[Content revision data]
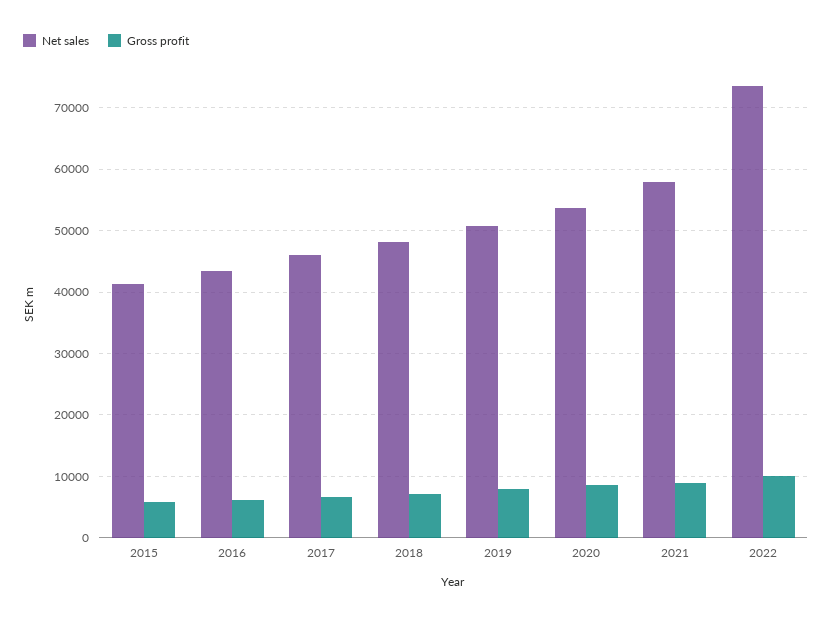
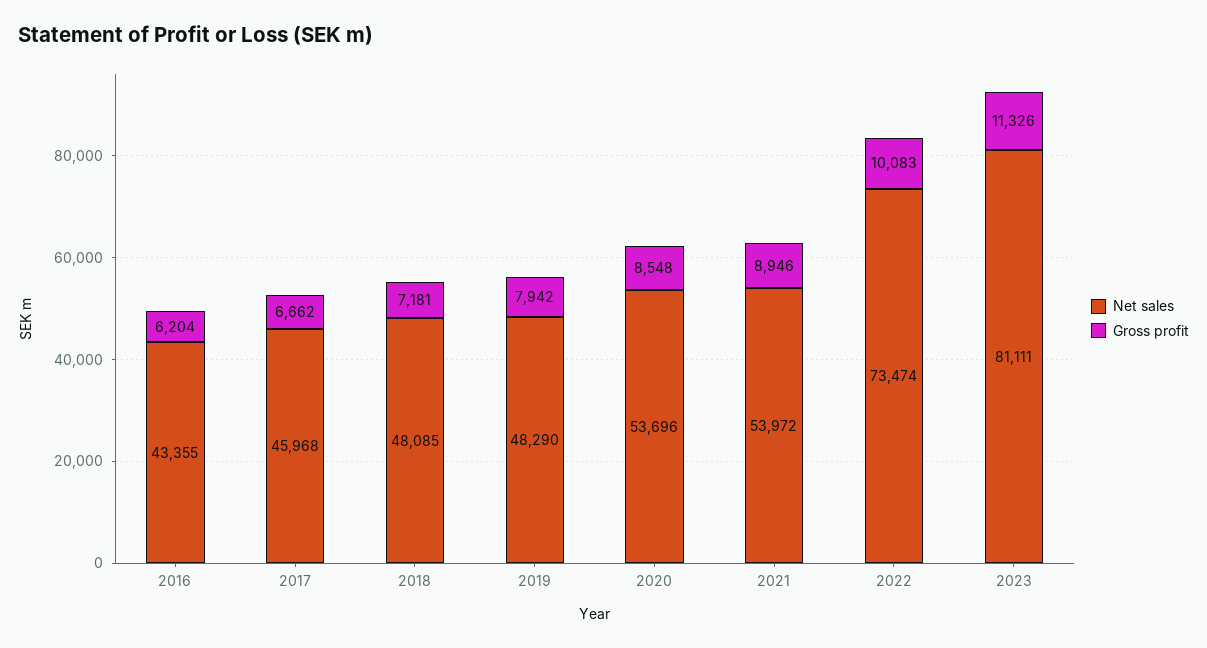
Net sales, 2015: 41000 -> none
Gross profit, 2015: 6000 -> none
Net sales, 2019: 51000 -> 48290
Net sales, 2021: 58000 -> 53972
Net sales, 2023: none -> 81111
Gross profit, 2023: none -> 11326

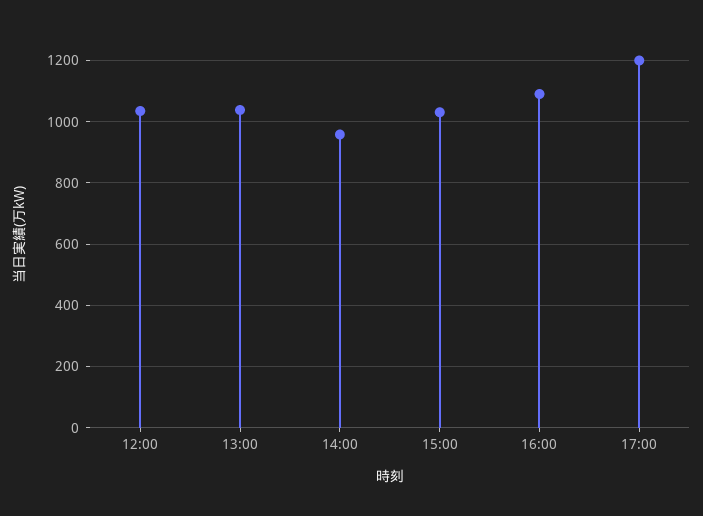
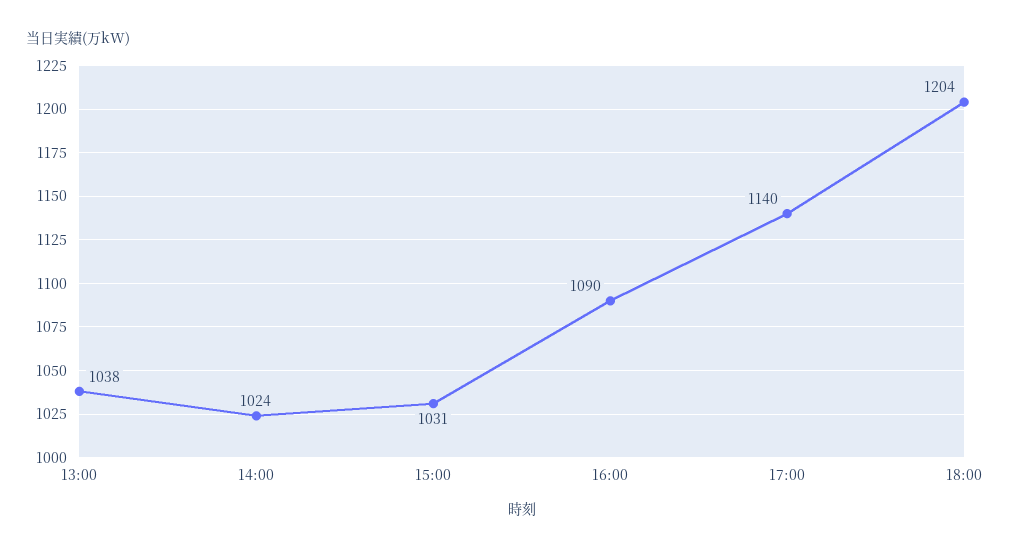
12:00: 1040 -> none
14:00: 960 -> 1024
17:00: 1200 -> 1140
18:00: none -> 1204

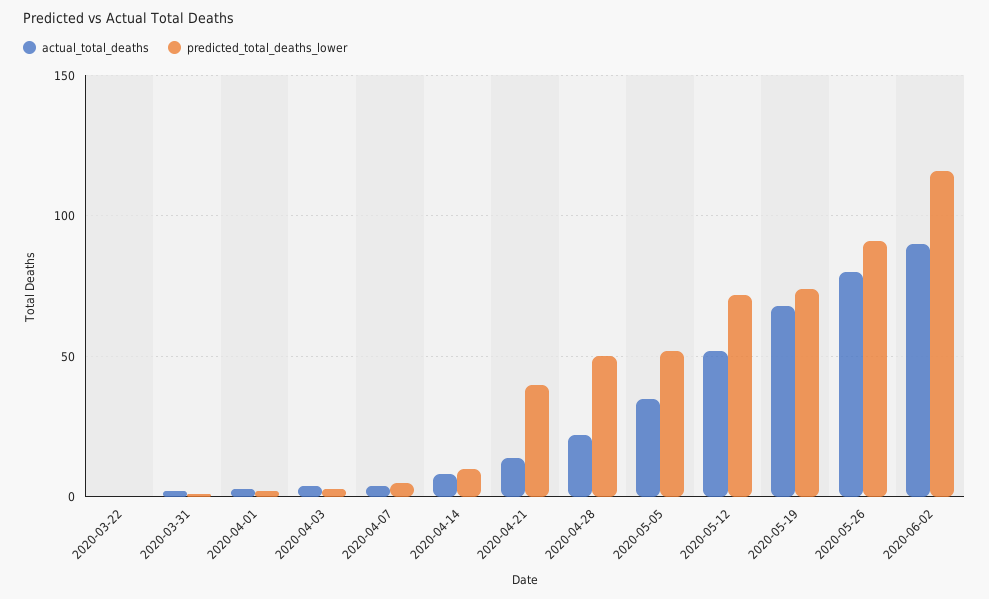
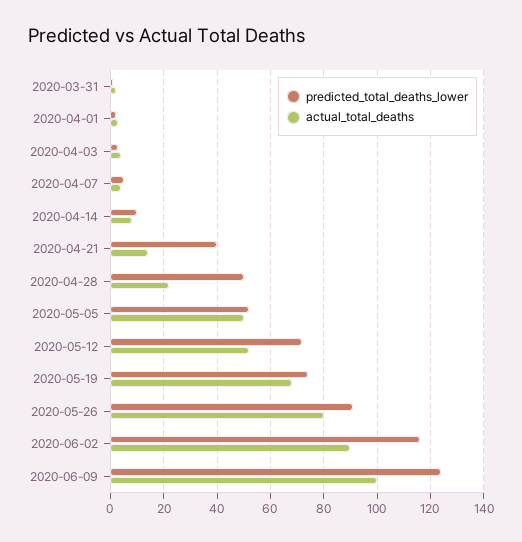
actual_total_deaths, 2020-03-22: 0 -> none
predicted_total_deaths_lower, 2020-03-22: 0 -> none
actual_total_deaths, 2020-05-05: 35 -> 50
predicted_total_deaths_lower, 2020-06-09: none -> 125
actual_total_deaths, 2020-06-09: none -> 100

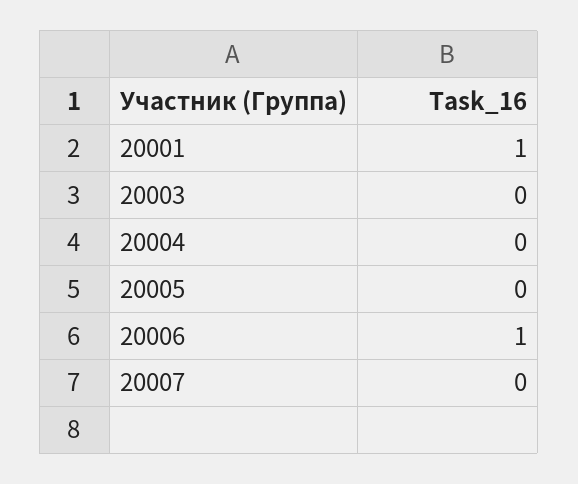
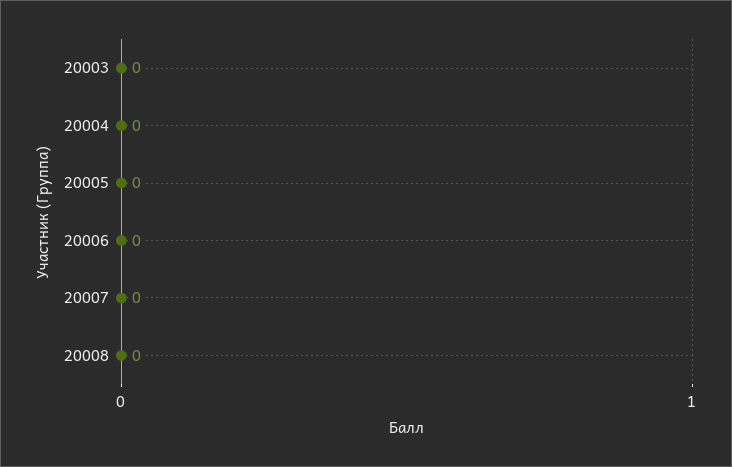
20001: 1 -> none
20006: 1 -> 0
20008: none -> 0

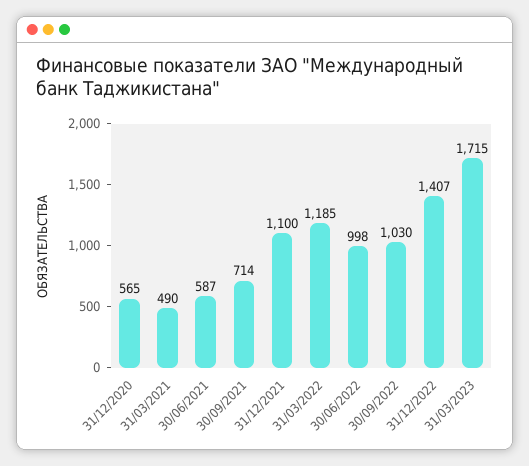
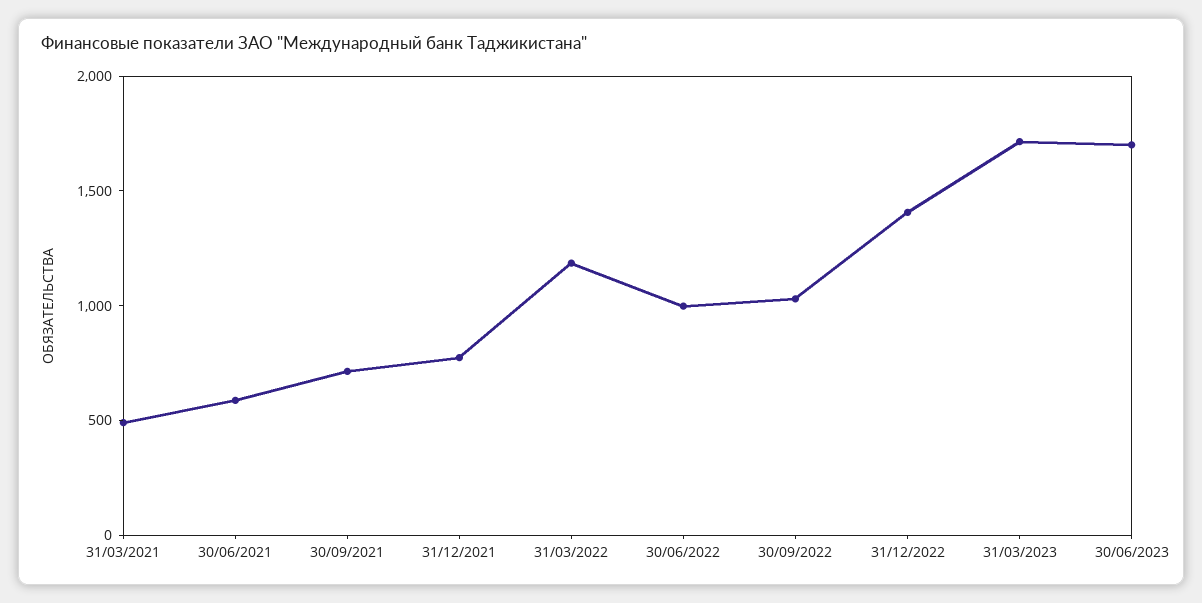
31/12/2020: 565 -> none
31/12/2021: 1100 -> 800
30/06/2023: none -> 1700

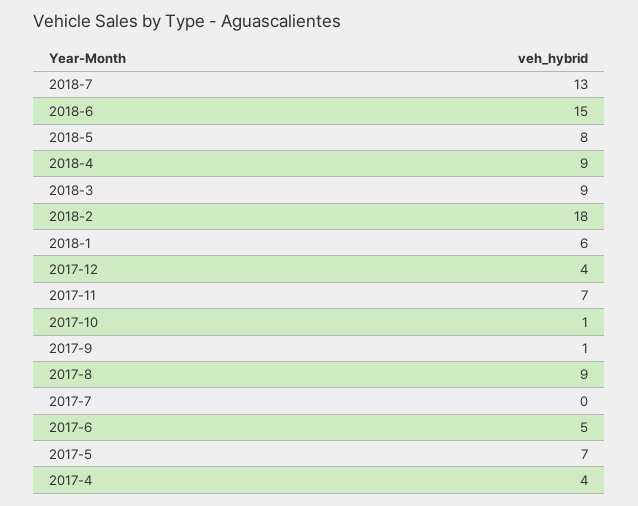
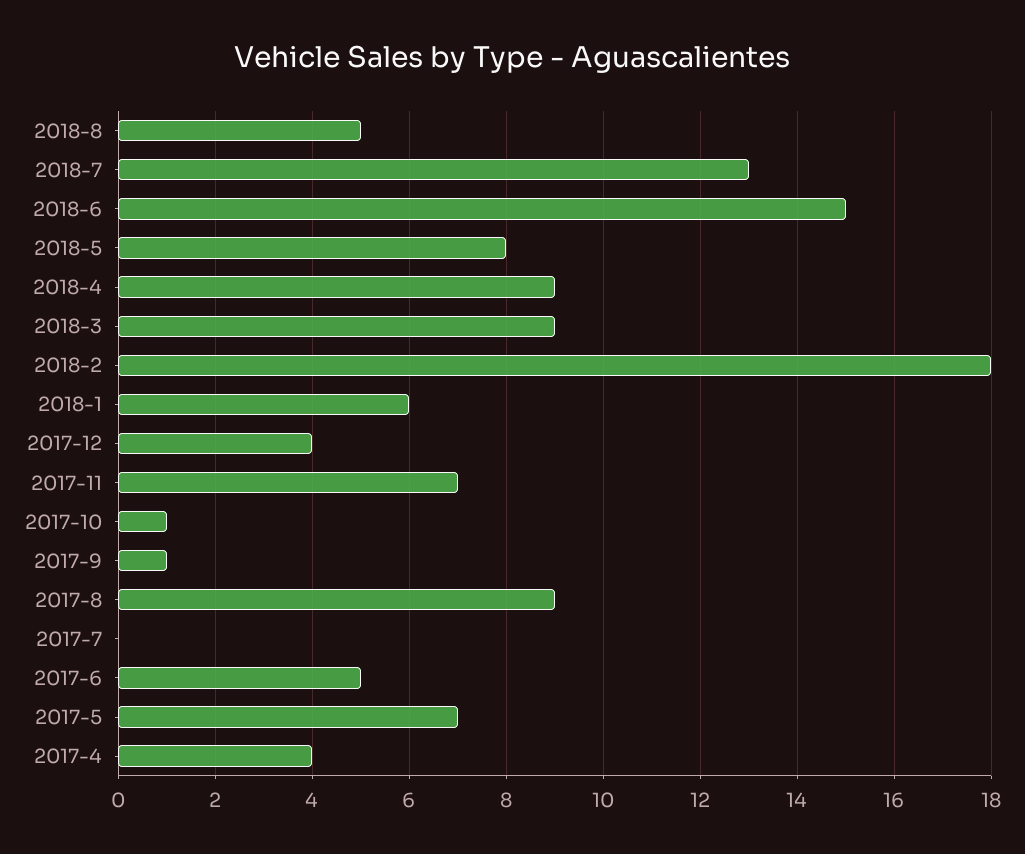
2018-8: none -> 5

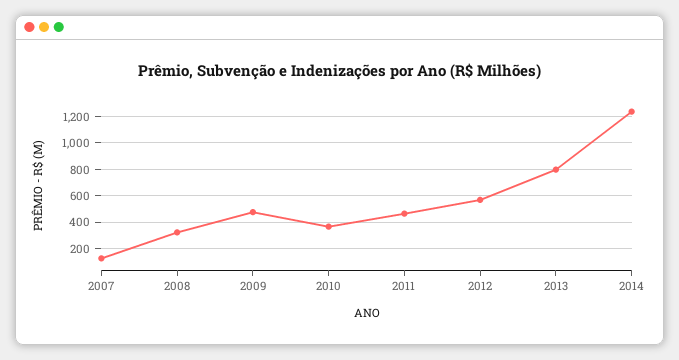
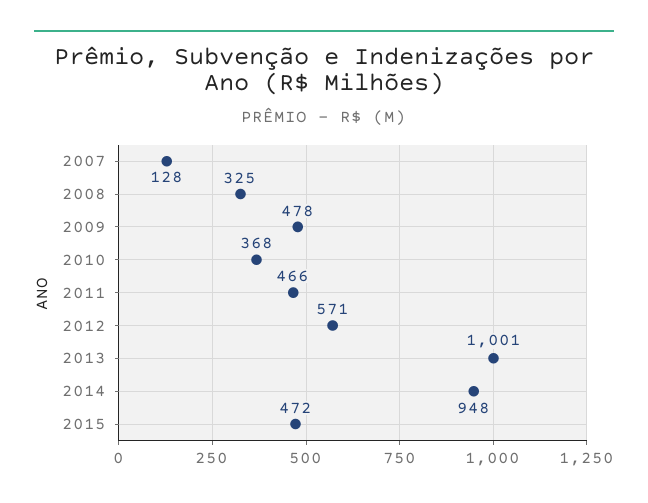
2013: 800 -> 1001
2014: 1250 -> 948
2015: none -> 472

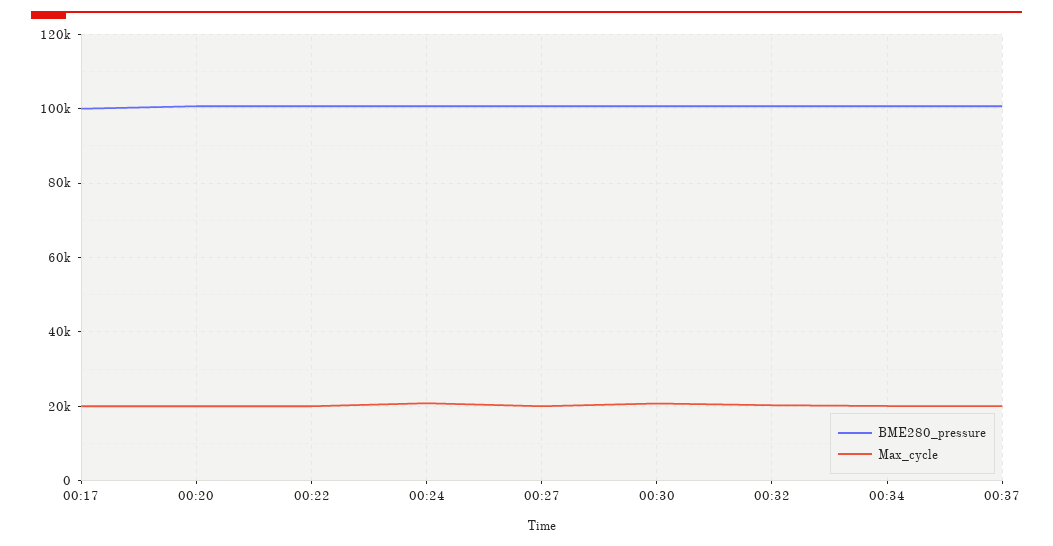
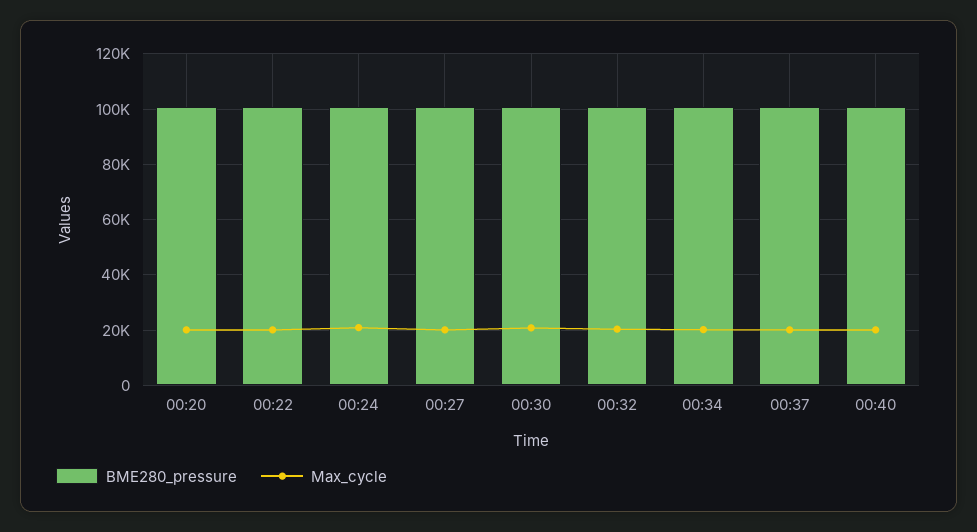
BME280_pressure, 00:17: 100000 -> none
Max_cycle, 00:17: 20000 -> none
BME280_pressure, 00:40: none -> 100000
Max_cycle, 00:40: none -> 20000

**WHAT IS NEEDED**:
The result is an exact copy of the lines from the one holding "30/06/2023: none -> 1700" through the final line of the data above, both ends included, minus the pictures.

**ANSWER FOR THIS EXERCISE**:
30/06/2023: none -> 1700

2018-8: none -> 5

2013: 800 -> 1001
2014: 1250 -> 948
2015: none -> 472

BME280_pressure, 00:17: 100000 -> none
Max_cycle, 00:17: 20000 -> none
BME280_pressure, 00:40: none -> 100000
Max_cycle, 00:40: none -> 20000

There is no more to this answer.